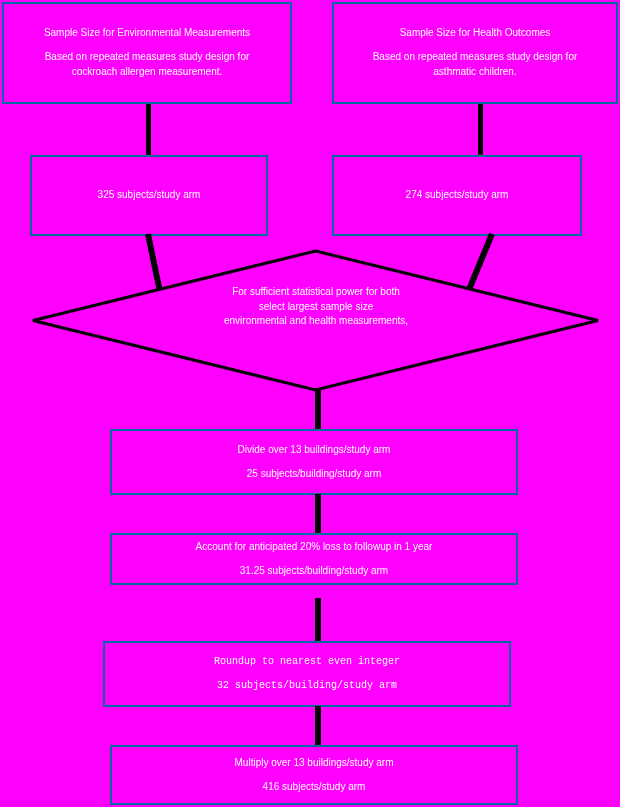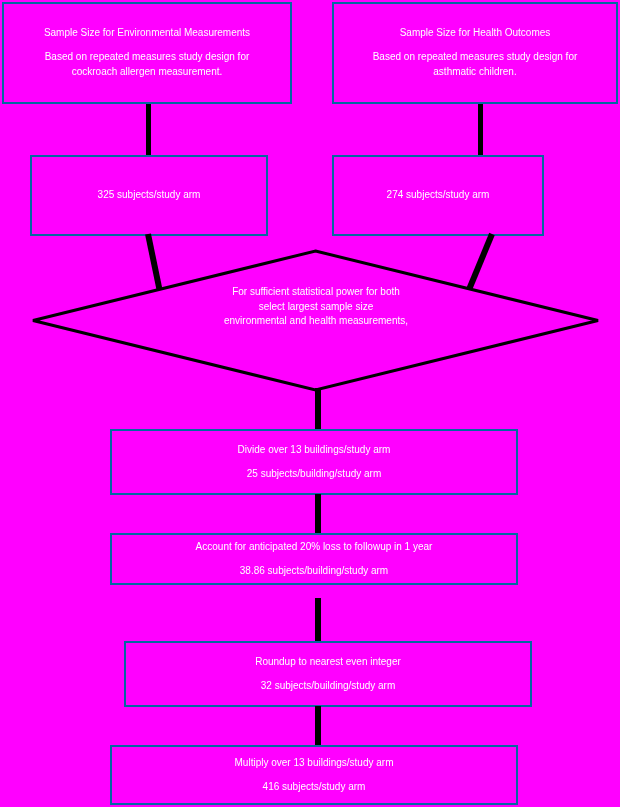--- a/index.html
+++ b/index.html
@@ -47,7 +47,7 @@
 
   
   #box-env-n    { left: 30px;  top: 155px; width: 238px; height: 81px; }
-  #box-health-n { left: 332px; top: 155px; width: 212px; height: 81px; }
+  #box-health-n { left: 332px; top: 155px; width: 250px; height: 81px; }
 
   
   #box-divide   { left: 110px; top: 429px; width: 408px; height: 66px; }

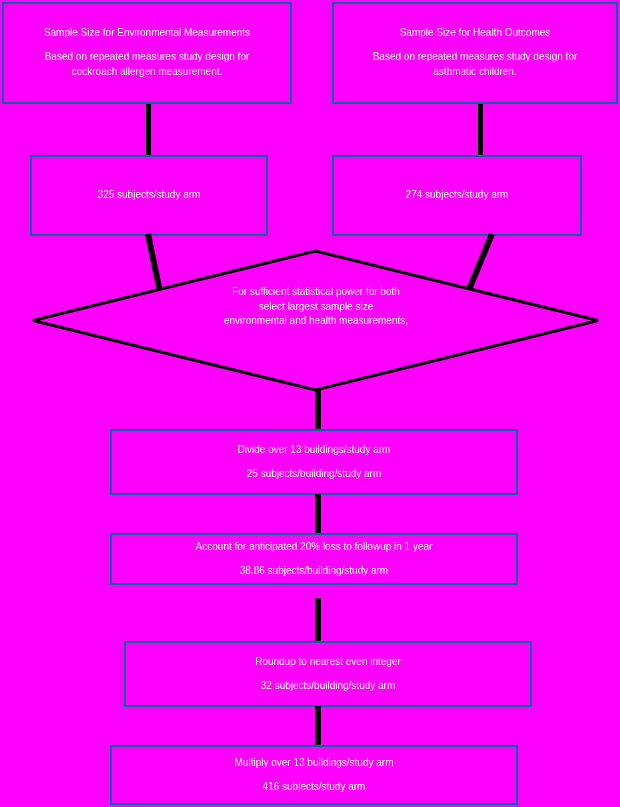--- a/index.html
+++ b/index.html
@@ -155,7 +155,7 @@
 
   <div class="node" id="box-loss">
     <span class="line">Account for anticipated 20% loss to followup in  1 year</span>
-    <span class="line">38.86 subjects/building/study  arm</span>
+    <span class="line">31.25 subjects/building/study  arm</span>
   </div>
 
   <div class="conn-v" id="conn-d2"></div>

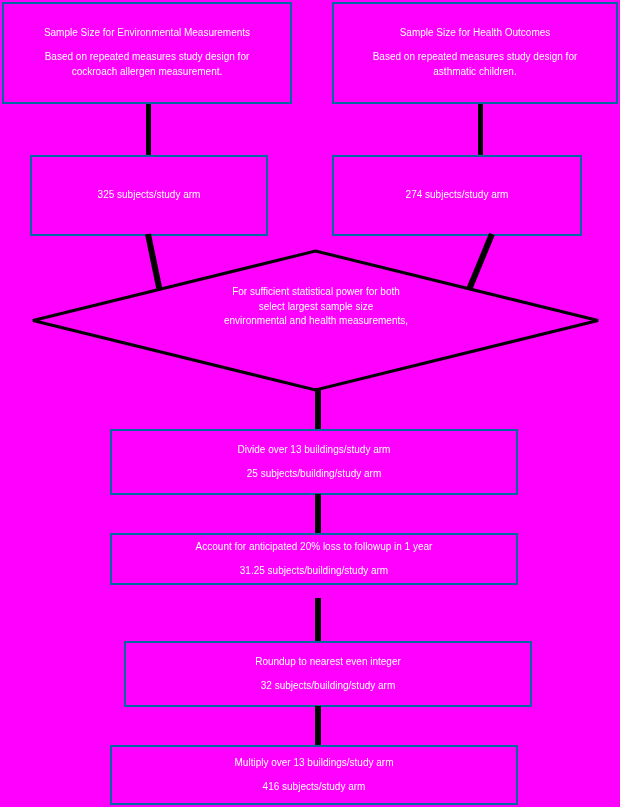--- a/index.html
+++ b/index.html
@@ -52,7 +52,7 @@
   
   #box-divide   { left: 110px; top: 429px; width: 408px; height: 66px; }
   #box-loss     { left: 110px; top: 533px; width: 408px; height: 52px; }
-  #box-round    { left: 124px; top: 641px; width: 408px; height: 66px; }
+  #box-round    { left: 103px; top: 641px; width: 408px; height: 66px; font-family: Liberation Mono, monospace; }
   #box-multiply { left: 110px; top: 745px; width: 408px; height: 60px; }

☆ ☆ ☆ ☆ ☆ ☆ ☆

# WHAT TO WORK ON
Leave nothing out but the pictures when transcribing the records.

# EXERCISE SOLUTION
--- a/index.html
+++ b/index.html
@@ -47,7 +47,7 @@
 
   
   #box-env-n    { left: 30px;  top: 155px; width: 238px; height: 81px; }
-  #box-health-n { left: 332px; top: 155px; width: 212px; height: 81px; }
+  #box-health-n { left: 332px; top: 155px; width: 250px; height: 81px; }
 
   
   #box-divide   { left: 110px; top: 429px; width: 408px; height: 66px; }

--- a/index.html
+++ b/index.html
@@ -155,7 +155,7 @@
 
   <div class="node" id="box-loss">
     <span class="line">Account for anticipated 20% loss to followup in  1 year</span>
-    <span class="line">38.86 subjects/building/study  arm</span>
+    <span class="line">31.25 subjects/building/study  arm</span>
   </div>
 
   <div class="conn-v" id="conn-d2"></div>

--- a/index.html
+++ b/index.html
@@ -52,7 +52,7 @@
   
   #box-divide   { left: 110px; top: 429px; width: 408px; height: 66px; }
   #box-loss     { left: 110px; top: 533px; width: 408px; height: 52px; }
-  #box-round    { left: 124px; top: 641px; width: 408px; height: 66px; }
+  #box-round    { left: 103px; top: 641px; width: 408px; height: 66px; font-family: Liberation Mono, monospace; }
   #box-multiply { left: 110px; top: 745px; width: 408px; height: 60px; }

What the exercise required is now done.